Doppio spettacolo al Cinema “Vittoria”. Da giovedì 30 maggio a mercoledì 5 giugno, insieme a “Epic” (che resta in programmazione alle ore 17.30), la sala cassanese propone “Mi rifaccio vivo”, ultimo film di Sergio Rubini, alle ore 19.30 ed alle 21.30.

La storia è quella di Biagio Bianchetti (Pasquale Petroli aka Lillo), un imprenditore con una moglie (Vanessa Incontrada), un cane e un complesso di inferiorità. A provocarlo è Ottone Di Valerio (Neri Marcorè), ex compagno di scuola e sempre un passo davanti a lui. Dall’infanzia all’età adulta, Ottone ha accompagnato la vita di Biagio superandolo in qualsiasi prova e guadagnandosi il favore degli astanti. Competitivo fino al midollo ha deciso di giocare un brutto scherzo al rivale, proponendogli un affare destinato a naufragare come la sua esistenza, a cui Biagio decide di mettere fine affogandosi nel lago. Ma diversamente dalla terra, lassù qualcuno lo ama e decide di concedergli una seconda possibilità. Reincarnato nei panni di Dennis Rufino (Emilio Solfrizzi), un brillante manager a cui Ottone ha affidato le sorti della sua azienda, Biagio infila la via della vendetta. Quell’inedito punto di vista sposta la sua prospettiva, rivelandogli il mondo e le persone, quelle amate e quelle odiate, dietro la maschera. Turbato da quella rivelazione, deciderà di essere migliore migliorando chi diceva di odiare.

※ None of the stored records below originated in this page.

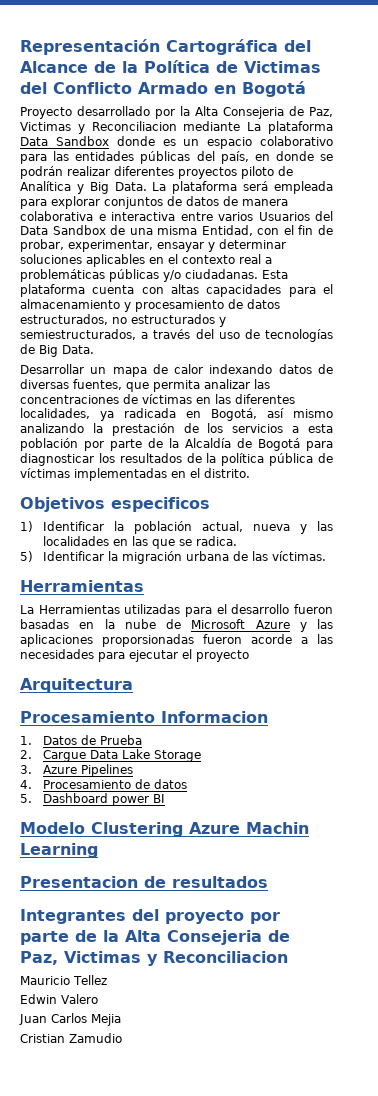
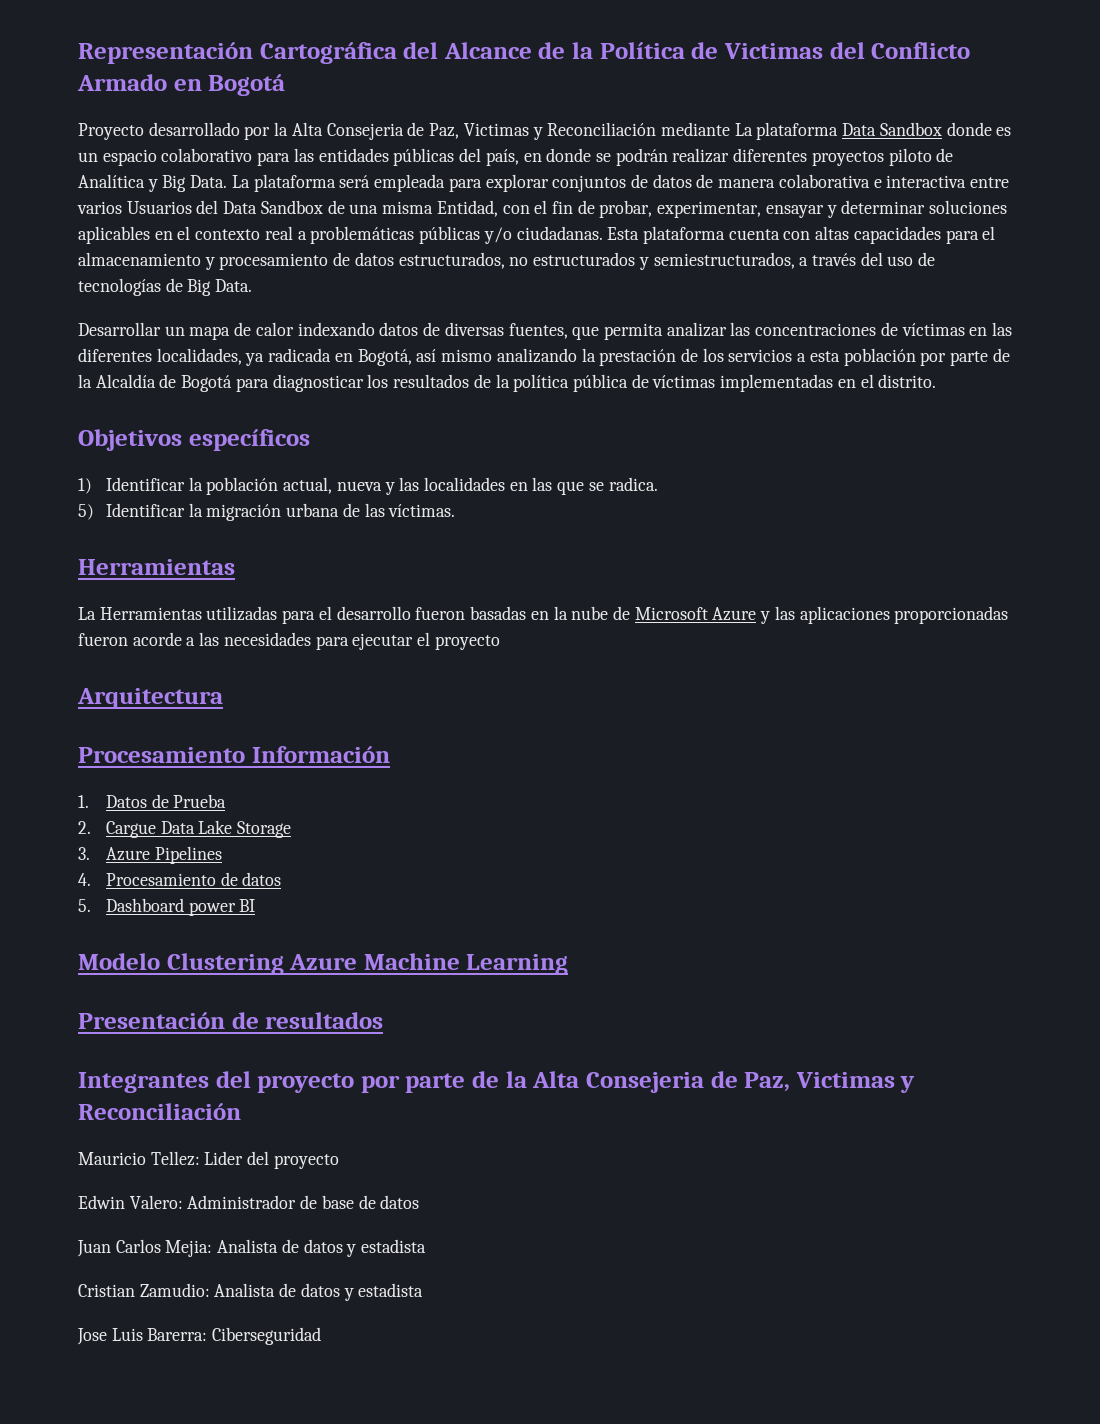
[91,121,177,131] Reconciliacion -> [547,122,657,136] Reconciliación
[111,497,210,512] especificos -> [188,429,310,451] específicos
[102,634,194,647] proporsionadas -> [894,606,1009,624] proporcionadas
[161,711,268,723] Informacion -> [251,746,390,763] Información
[246,822,309,834] Machin -> [363,953,460,970] Machine
[20,876,138,888] Presentacion -> [78,1012,225,1029] Presentación
[163,951,288,963] Reconciliacion -> [78,1103,241,1120] Reconciliación
[73,975,107,985] [20,994,98,1004] [19,1013,121,1026] [20,1033,122,1043] Tellez // Edwin Valero // Juan Carlos Mejia // Cristian Zamudio -> [150,1151,339,1169] [78,1195,420,1209] [77,1239,427,1257] [78,1283,424,1301] [77,1327,322,1345] Tellez: Lider del proyecto // Edwin Valero: Administrador de base de datos // Juan Carlos Mejia: Analista de datos y estadista // Cristian Zamudio: Analista de datos y estadista // Jose Luis Barerra: Ciberseguridad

Nel cast del film, oltre agli attori già citati, ci sono anche lo stesso Rubini (nel ruolo del barbone), Margherita Buy (la moglie di Ottone), Gianmarco Tognazzi (l’avvocato Mancuso) e Valentina Cervi (la sensuale psicologa di Ottone).

Lontano dalla sua terra e dalle sue radici mediterranee”, scrive Marzia Gandolfi su mymovies.it, “Sergio Rubini scambia i corpi dei suoi protagonisti, giocando sul confine sogno-realtà, vero-falso. (…) il protagonista incarna l’altro da sé per ottenere qualcosa o qualcuno che lo farà davvero felice. O almeno così credono i personaggi di Rubini ossessionati dall’essere secondi nel cuore dell’amato o nell’attività imprenditoriale intrapresa. Dentro un’atmosfera new age, che si fa gioco del movimento e del suo pensiero positivo con guizzi e lampi di surreale leggerezza, il regista pugliese affronta il complesso di inferiorità”.

Con Mi rifaccio vivo Rubini sembra trovare la misura di un discorso che evidentemente gli sta a cuore ma a cui il regista non sacrifica il piacere del racconto e la centralità del punto di vista assegnato a Emilio Solfrizzi. (…) Pur nelle imperfezioni non si può non riconoscere al cinema di Rubini un’innegabile magia che converge nella sequenza sul cornicione, realizzando un pezzo di cinema (comico) di straordinaria efficacia”.